MS-Access / Getting Started

Creating an Automated Build

When we talk about creating a build, we typically think of languages such as Visual Basic .NET, C#, or C++ that produce compiled code. In Access 2007, the equivalent of this, of course, is the ACCDE file. In addition to creating compiled code, development environments that use these languages do some other things as well, such as stamping a binary with the build number.

For an Access application, you might choose to stamp it with a build number to indicate the build of the database being distributed. The build number can also be used to help track when it was created. In addition to a build number, you may have other processes that can be automated such as removing test data.

Because this is an automated process, this is a good opportunity to create an external tool.
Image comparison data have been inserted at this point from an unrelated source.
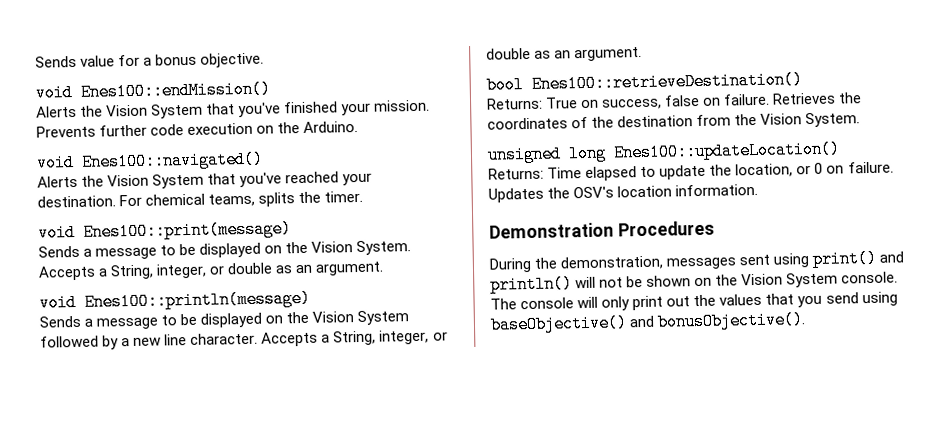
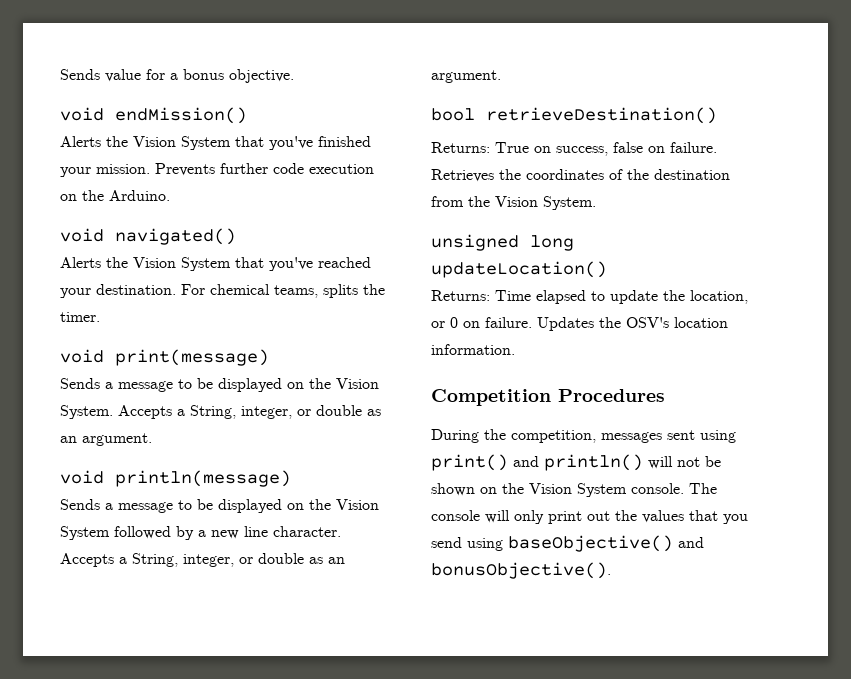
- void Enes100::endMission()
+ void endMission()
- void Enes100::navigated()
+ void navigated()
- void Enes100::print(message)
+ void print(message)
- void Enes100::println(message)
+ void println(message)
- bool Enes100::retrieveDestination()
+ bool retrieveDestination()
- unsigned long Enes100::updateLocation()
+ unsigned long updateLocation()
- Demonstration Procedures
+ Competition Procedures
- During the demonstration, messages sent using print() and println() will not be shown on the Vision System console.
+ During the competition, messages sent using print() and println() will not be shown on the Vision System console.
We'll use Visual C# to create the tool in this section.

Creating the Visual Studio Project

To provide a user interface that allows you to select objects, you need to create a Windows Forms application. Start by launching Visual Studio and create a new C# Windows application. Name the application BuildAccApp.

We're not crazy about the default name of the form: Form1. Select form in the Solution Explorer and then select the File Name property for the form. Change the File Name of the form to MainForm.cs.
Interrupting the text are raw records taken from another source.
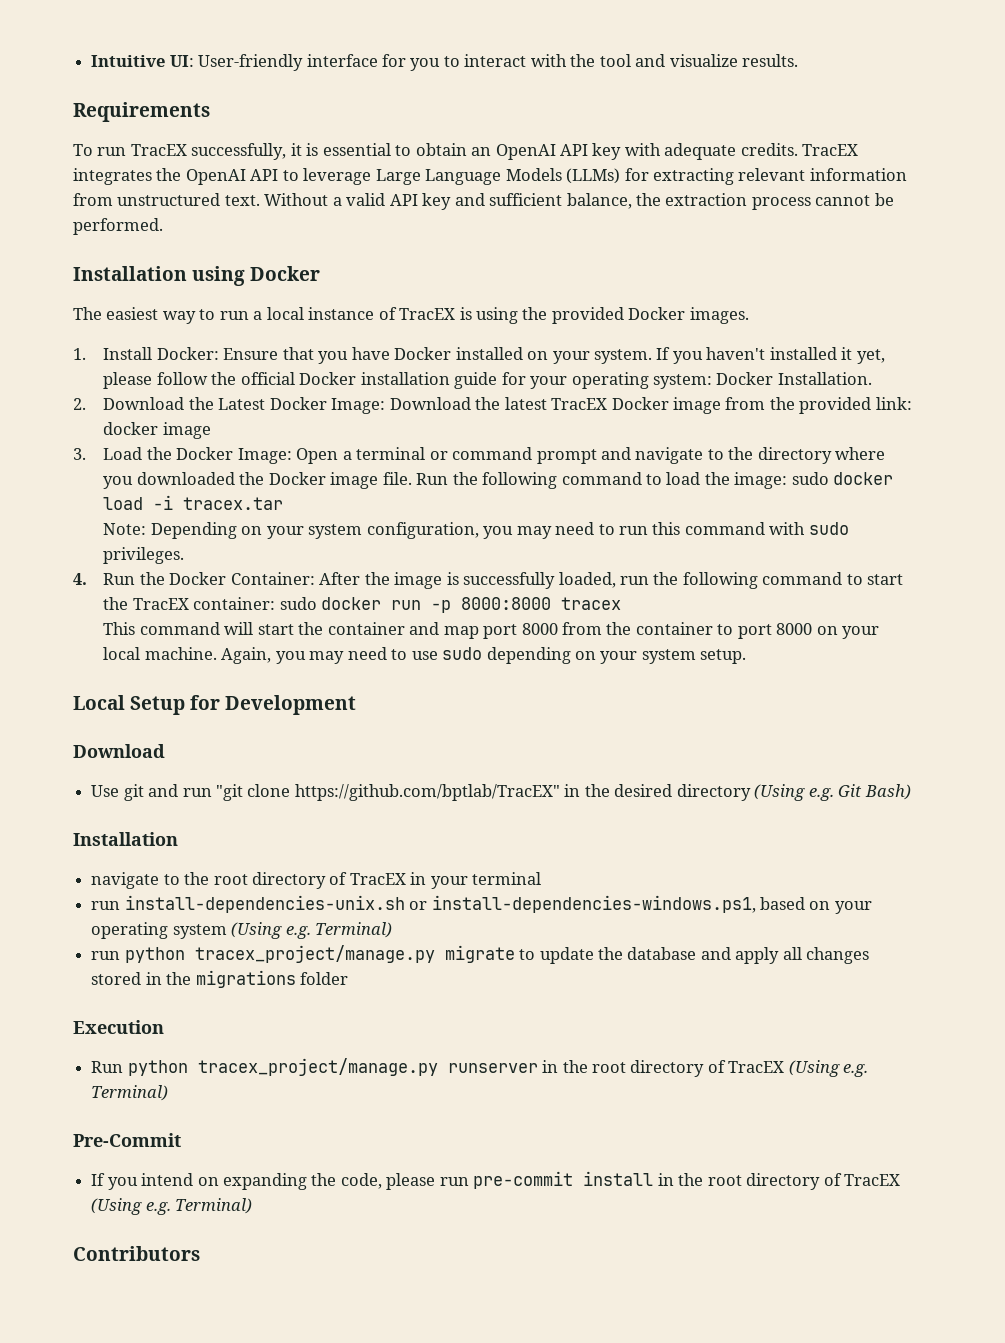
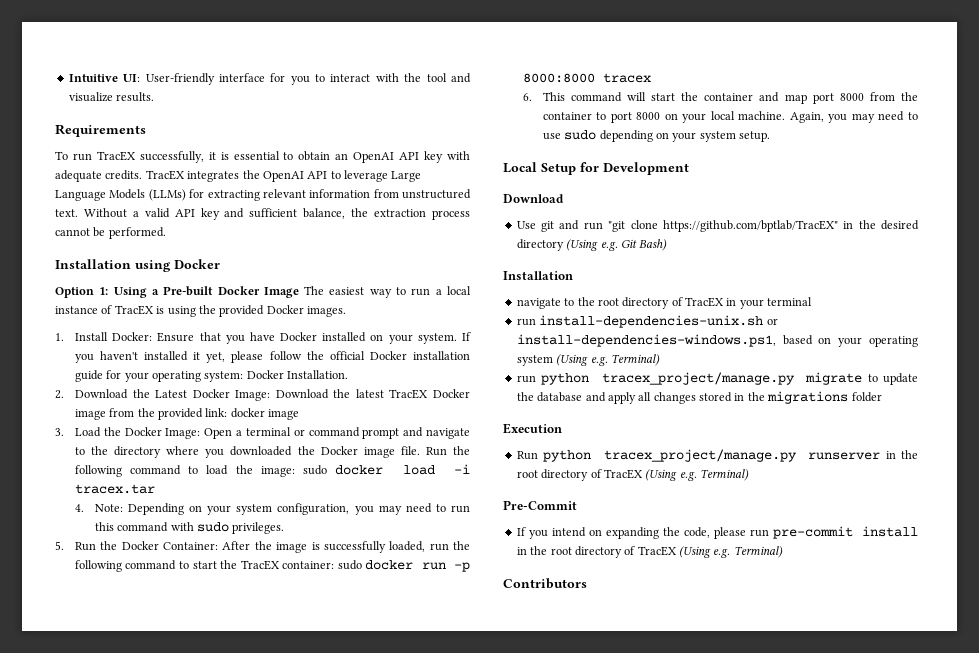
- The easiest way to run a local instance of TracEX is using the provided Docker images.
+ Option 1: Using a Pre-built Docker Image The easiest way to run a local instance of TracEX is using the provided Docker images.
- Note: Depending on your system configuration, you may need to run this command with sudo privileges.
+ 4. Note: Depending on your system configuration, you may need to run this command with sudo privileges.
- 4. Run the Docker Container: After the image is successfully loaded, run the following command to start the TracEX container: sudo docker run -p 8000:8000 tracex
+ 5. Run the Docker Container: After the image is successfully loaded, run the following command to start the TracEX container: sudo docker run -p 8000:8000 tracex
- This command will start the container and map port 8000 from the container to port 8000 on your local machine.
+ 6. This command will start the container and map port 8000 from the container to port 8000 on your local machine.

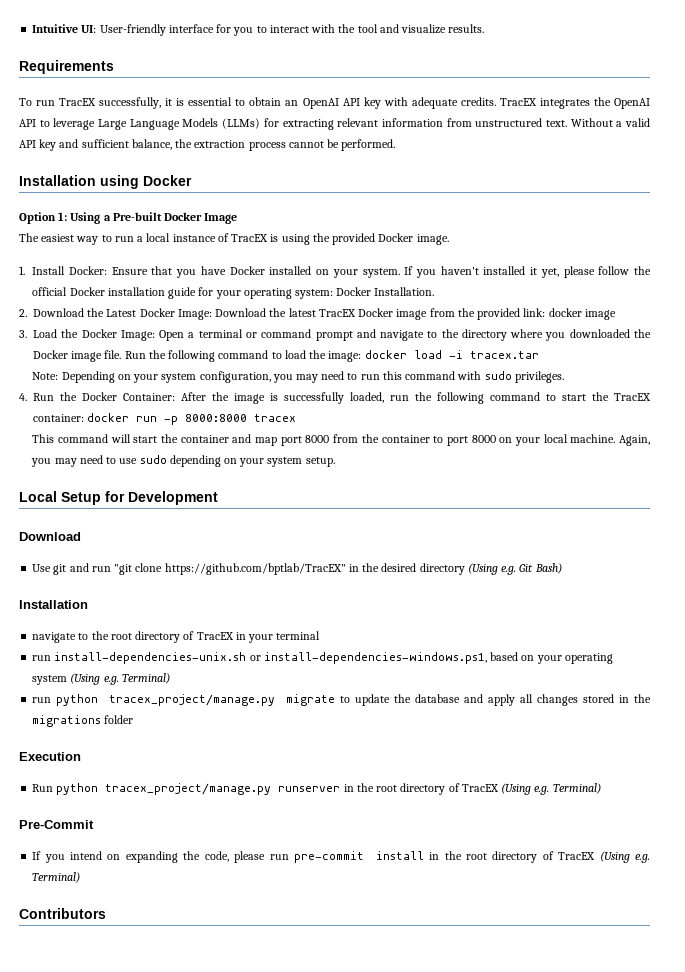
- Option 1: Using a Pre-built Docker Image The easiest way to run a local instance of TracEX is using the provided Docker images.
+ Option 1: Using a Pre-built Docker Image
+ The easiest way to run a local instance of TracEX is using the provided Docker image.
- Run the following command to load the image: sudo docker load -i tracex.tar
+ Run the following command to load the image: docker load -i tracex.tar
- 4. Note: Depending on your system configuration, you may need to run this command with sudo privileges.
+ Note: Depending on your system configuration, you may need to run this command with sudo privileges.
- 5. Run the Docker Container: After the image is successfully loaded, run the following command to start the TracEX container: sudo docker run -p 8000:8000 tracex
+ 4. Run the Docker Container: After the image is successfully loaded, run the following command to start the TracEX container: docker run -p 8000:8000 tracex
- 6. This command will start the container and map port 8000 from the container to port 8000 on your local machine.
+ This command will start the container and map port 8000 from the container to port 8000 on your local machine.

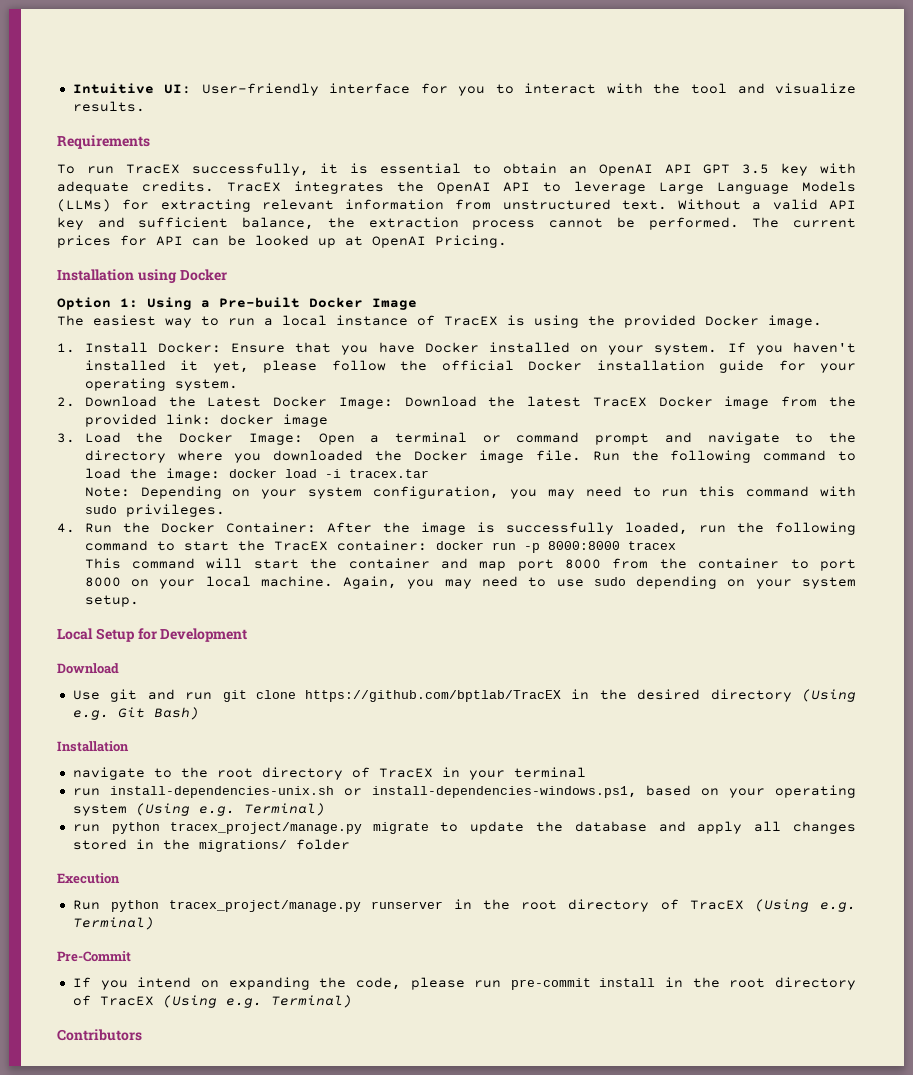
- To run TracEX successfully, it is essential to obtain an OpenAI API key with adequate credits.
+ To run TracEX successfully, it is essential to obtain an OpenAI API GPT 3.5 key with adequate credits.
+ The current prices for API can be looked up at OpenAI Pricing.
- If you haven't installed it yet, please follow the official Docker installation guide for your operating system: Docker Installation.
+ If you haven't installed it yet, please follow the official Docker installation guide for your operating system.
- Use git and run "git clone https://github.com/bptlab/TracEX" in the desired directory (Using e.g. Git Bash)
+ Use git and run git clone https://github.com/bptlab/TracEX in the desired directory (Using e.g. Git Bash)
- run python tracex_project/manage.py migrate to update the database and apply all changes stored in the migrations folder
+ run python tracex_project/manage.py migrate to update the database and apply all changes stored in the migrations/ folder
We are going to use code in some additional namespaces as well. Add the following lines of code to the top of the MainForm.cs source file:

using System.IO;
using System.Runtime.InteropServices;

This will prevent us from having to fully qualify the namespace - ultimately saving us some typing.

Adding References

In order to create an ACCDE or MDE file, we'll need a reference to the Access object model. Because we're working with tables and database properties, we also need a reference to the Access database engine object model (DAO).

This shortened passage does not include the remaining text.